-- Opening Marker --

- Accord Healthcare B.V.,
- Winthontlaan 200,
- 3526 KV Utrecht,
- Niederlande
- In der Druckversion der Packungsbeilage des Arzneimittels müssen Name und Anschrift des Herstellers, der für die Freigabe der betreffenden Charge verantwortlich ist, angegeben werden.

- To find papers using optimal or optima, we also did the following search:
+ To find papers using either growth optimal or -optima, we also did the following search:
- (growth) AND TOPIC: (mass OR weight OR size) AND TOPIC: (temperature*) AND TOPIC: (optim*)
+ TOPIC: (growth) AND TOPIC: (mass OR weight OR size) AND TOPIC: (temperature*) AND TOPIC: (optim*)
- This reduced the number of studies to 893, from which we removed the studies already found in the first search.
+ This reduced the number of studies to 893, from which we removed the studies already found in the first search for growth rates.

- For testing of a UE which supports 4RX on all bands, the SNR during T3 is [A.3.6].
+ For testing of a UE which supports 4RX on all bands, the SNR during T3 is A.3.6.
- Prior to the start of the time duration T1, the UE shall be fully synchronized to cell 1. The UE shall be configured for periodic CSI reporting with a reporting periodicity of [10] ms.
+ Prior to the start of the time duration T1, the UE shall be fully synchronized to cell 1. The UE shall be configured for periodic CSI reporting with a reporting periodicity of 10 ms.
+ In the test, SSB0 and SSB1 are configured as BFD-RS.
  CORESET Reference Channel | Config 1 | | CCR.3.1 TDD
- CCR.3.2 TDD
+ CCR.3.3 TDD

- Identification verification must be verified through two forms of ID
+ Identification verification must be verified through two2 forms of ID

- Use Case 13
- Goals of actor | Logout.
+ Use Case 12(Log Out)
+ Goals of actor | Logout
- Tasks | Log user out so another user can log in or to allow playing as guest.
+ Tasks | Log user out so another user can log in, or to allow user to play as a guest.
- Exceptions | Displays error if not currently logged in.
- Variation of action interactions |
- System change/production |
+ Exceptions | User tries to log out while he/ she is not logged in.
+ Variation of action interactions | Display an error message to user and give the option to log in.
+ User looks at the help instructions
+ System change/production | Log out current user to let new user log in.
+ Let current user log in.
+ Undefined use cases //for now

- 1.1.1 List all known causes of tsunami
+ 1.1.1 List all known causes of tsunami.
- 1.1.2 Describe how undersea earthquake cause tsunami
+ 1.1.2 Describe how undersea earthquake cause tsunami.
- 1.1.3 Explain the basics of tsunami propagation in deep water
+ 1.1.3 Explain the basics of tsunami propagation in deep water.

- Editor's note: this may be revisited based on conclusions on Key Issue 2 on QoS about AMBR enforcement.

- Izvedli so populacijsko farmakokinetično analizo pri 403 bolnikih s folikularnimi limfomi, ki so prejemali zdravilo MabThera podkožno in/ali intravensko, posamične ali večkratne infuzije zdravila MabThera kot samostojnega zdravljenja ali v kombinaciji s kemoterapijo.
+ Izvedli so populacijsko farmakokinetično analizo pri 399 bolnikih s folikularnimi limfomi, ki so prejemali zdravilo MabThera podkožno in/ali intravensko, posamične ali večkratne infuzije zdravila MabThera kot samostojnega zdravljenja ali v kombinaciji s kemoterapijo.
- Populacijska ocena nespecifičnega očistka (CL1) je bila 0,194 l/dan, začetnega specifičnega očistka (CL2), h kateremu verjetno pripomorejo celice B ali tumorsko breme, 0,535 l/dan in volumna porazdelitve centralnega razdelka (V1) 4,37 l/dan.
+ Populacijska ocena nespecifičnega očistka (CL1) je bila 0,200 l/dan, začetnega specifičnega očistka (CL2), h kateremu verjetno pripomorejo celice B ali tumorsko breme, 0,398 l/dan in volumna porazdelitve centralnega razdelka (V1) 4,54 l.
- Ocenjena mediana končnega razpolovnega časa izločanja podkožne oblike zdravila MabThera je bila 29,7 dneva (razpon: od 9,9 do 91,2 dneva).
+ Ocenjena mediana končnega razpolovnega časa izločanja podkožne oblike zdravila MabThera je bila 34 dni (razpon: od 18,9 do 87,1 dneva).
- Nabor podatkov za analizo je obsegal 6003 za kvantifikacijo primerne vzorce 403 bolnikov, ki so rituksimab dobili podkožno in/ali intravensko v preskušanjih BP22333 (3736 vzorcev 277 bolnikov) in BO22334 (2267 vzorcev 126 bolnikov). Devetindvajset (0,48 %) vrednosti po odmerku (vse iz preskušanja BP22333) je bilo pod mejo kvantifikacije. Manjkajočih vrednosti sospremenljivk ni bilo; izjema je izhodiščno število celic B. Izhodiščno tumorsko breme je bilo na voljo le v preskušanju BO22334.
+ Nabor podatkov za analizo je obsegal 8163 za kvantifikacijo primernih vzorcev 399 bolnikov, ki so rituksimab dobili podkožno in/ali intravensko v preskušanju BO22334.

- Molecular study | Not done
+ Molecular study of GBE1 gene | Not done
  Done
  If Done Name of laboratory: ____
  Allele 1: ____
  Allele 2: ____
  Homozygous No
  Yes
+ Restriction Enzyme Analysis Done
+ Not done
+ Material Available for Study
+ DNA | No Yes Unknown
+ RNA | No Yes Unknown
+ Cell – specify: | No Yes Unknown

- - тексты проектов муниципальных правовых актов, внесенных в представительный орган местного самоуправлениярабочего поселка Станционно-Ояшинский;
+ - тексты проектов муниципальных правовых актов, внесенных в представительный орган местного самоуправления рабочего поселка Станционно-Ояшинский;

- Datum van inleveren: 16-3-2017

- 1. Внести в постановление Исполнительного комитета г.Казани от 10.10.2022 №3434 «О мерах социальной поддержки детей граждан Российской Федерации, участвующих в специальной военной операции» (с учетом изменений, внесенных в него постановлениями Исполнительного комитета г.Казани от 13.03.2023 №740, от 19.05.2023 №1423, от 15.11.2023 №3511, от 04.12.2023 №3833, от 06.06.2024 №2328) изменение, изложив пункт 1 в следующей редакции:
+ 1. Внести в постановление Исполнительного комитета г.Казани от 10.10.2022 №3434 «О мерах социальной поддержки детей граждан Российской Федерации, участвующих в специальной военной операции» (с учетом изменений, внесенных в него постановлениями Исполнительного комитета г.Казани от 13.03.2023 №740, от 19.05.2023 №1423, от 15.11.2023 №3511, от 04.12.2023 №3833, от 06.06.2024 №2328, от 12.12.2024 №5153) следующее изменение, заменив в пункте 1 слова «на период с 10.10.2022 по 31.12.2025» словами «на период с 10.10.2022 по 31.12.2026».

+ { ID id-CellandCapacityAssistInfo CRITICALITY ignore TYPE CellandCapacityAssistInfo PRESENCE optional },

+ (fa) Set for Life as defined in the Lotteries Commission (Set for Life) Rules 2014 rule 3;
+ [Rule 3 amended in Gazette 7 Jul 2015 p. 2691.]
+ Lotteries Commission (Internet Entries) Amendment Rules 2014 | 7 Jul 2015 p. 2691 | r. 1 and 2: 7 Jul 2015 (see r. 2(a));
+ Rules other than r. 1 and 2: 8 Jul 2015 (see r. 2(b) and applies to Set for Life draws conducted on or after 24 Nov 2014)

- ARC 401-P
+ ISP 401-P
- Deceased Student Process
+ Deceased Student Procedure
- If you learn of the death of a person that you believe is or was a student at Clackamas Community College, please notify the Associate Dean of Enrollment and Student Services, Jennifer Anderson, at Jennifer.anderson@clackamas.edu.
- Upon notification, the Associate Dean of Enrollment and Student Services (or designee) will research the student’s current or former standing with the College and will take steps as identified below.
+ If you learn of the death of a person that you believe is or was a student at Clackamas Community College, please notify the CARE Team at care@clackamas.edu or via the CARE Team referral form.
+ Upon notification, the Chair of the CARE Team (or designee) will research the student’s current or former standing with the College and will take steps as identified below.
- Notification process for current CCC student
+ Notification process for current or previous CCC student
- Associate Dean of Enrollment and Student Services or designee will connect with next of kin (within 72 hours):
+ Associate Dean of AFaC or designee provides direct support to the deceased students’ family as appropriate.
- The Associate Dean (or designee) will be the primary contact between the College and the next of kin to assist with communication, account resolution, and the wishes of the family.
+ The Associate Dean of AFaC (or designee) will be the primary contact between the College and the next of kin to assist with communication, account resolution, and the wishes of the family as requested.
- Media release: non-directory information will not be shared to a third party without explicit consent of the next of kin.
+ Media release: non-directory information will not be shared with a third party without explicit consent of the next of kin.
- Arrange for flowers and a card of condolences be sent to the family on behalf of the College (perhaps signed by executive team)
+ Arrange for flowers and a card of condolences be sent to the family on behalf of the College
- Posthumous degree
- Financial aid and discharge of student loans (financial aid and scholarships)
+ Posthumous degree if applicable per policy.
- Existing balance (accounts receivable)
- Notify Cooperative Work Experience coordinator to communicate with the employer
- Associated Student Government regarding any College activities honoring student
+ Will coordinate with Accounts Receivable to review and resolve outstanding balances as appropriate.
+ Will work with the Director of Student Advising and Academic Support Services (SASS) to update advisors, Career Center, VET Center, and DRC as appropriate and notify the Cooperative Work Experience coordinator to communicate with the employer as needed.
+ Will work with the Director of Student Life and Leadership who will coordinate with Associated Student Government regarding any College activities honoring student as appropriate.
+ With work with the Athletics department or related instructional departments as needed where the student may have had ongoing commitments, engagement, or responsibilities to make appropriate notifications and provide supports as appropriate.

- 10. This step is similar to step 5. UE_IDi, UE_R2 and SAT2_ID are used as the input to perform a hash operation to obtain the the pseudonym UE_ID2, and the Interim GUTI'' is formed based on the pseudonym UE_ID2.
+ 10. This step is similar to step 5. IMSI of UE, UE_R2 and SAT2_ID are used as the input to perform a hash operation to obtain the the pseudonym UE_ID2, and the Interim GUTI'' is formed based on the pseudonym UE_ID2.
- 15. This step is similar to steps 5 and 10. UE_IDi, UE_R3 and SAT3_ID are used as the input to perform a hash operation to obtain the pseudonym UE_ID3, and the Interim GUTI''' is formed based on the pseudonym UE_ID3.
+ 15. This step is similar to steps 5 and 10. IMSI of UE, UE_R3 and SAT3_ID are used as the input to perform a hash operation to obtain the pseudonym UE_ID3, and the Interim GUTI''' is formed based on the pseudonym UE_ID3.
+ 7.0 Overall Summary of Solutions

-- Closing Marker --

Begin at the first line of the records above and quote every line verbatim through the one that contains "- This reduced".

- Accord Healthcare B.V.,
- Winthontlaan 200,
- 3526 KV Utrecht,
- Niederlande
- In der Druckversion der Packungsbeilage des Arzneimittels müssen Name und Anschrift des Herstellers, der für die Freigabe der betreffenden Charge verantwortlich ist, angegeben werden.

- To find papers using optimal or optima, we also did the following search:
+ To find papers using either growth optimal or -optima, we also did the following search:
- (growth) AND TOPIC: (mass OR weight OR size) AND TOPIC: (temperature*) AND TOPIC: (optim*)
+ TOPIC: (growth) AND TOPIC: (mass OR weight OR size) AND TOPIC: (temperature*) AND TOPIC: (optim*)
- This reduced the number of studies to 893, from which we removed the studies already found in the first search.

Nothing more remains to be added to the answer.